What you have to do: The response should contain only those lines of the entries below that include the string "PUSH".
:: Exercise material ::
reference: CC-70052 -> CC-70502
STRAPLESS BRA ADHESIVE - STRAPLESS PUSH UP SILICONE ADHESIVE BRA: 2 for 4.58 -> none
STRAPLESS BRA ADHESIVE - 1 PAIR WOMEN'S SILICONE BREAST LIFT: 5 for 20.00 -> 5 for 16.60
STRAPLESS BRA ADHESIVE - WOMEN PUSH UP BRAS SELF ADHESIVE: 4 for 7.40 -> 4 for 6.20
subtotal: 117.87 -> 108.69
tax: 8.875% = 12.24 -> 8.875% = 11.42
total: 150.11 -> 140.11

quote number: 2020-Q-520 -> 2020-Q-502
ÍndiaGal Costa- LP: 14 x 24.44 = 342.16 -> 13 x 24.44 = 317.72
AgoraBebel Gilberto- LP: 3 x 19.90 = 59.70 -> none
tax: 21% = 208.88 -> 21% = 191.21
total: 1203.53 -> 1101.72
:::
:: Exercise material ::
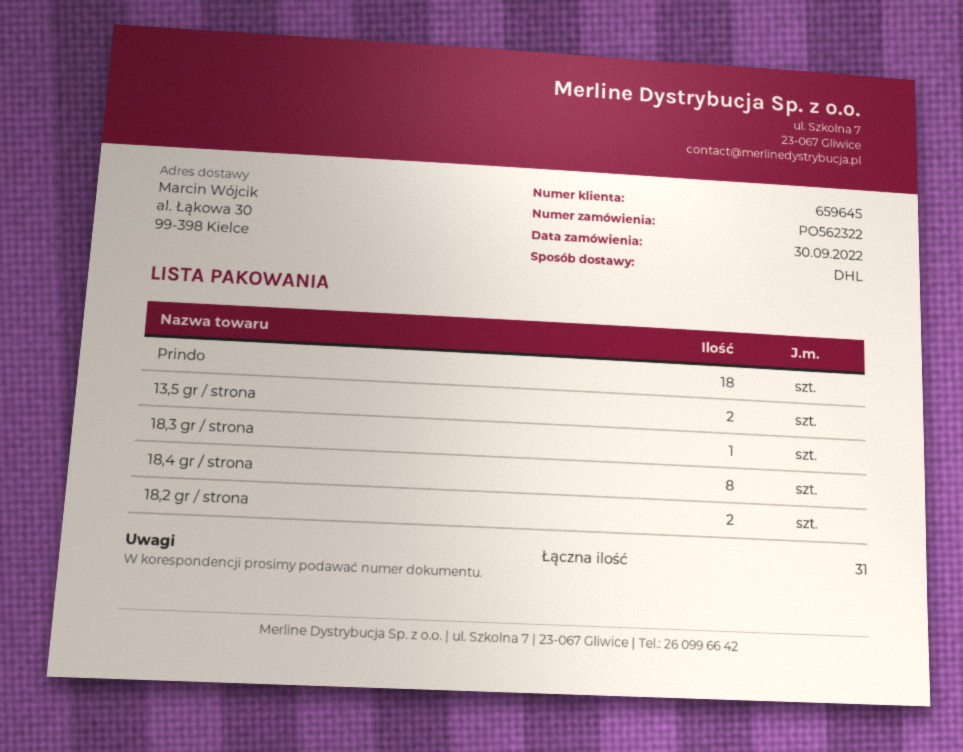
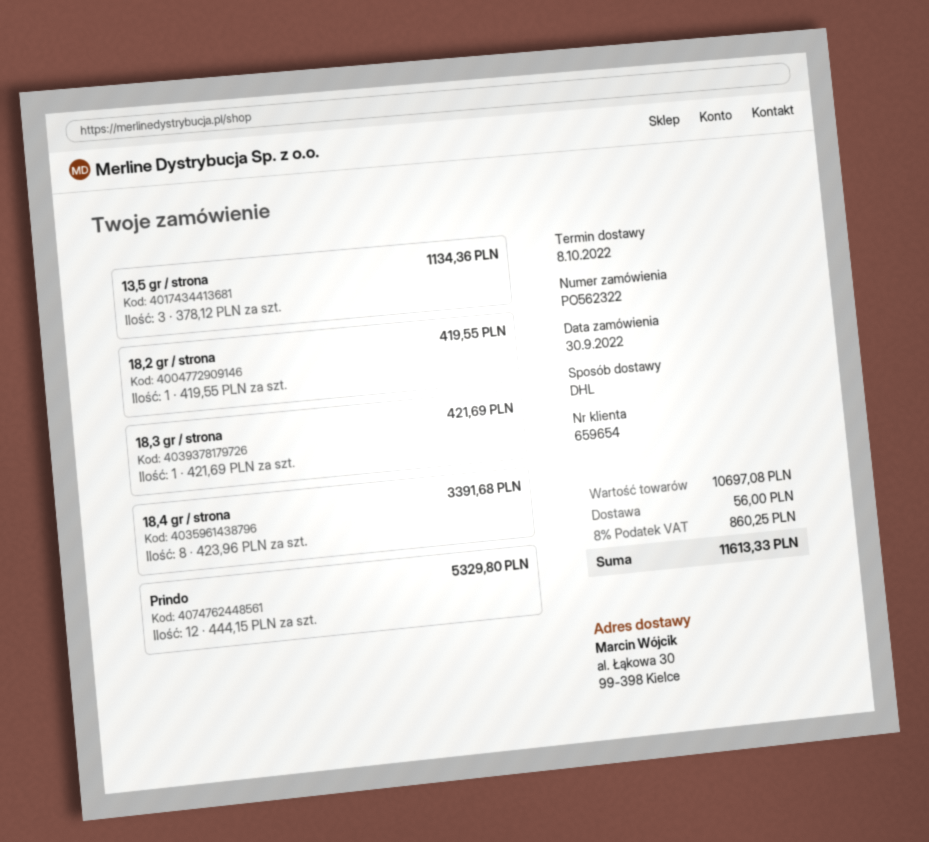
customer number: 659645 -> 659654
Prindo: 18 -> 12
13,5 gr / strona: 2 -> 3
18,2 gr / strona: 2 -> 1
:::
Written solution:
STRAPLESS BRA ADHESIVE - STRAPLESS PUSH UP SILICONE ADHESIVE BRA: 2 for 4.58 -> none
STRAPLESS BRA ADHESIVE - WOMEN PUSH UP BRAS SELF ADHESIVE: 4 for 7.40 -> 4 for 6.20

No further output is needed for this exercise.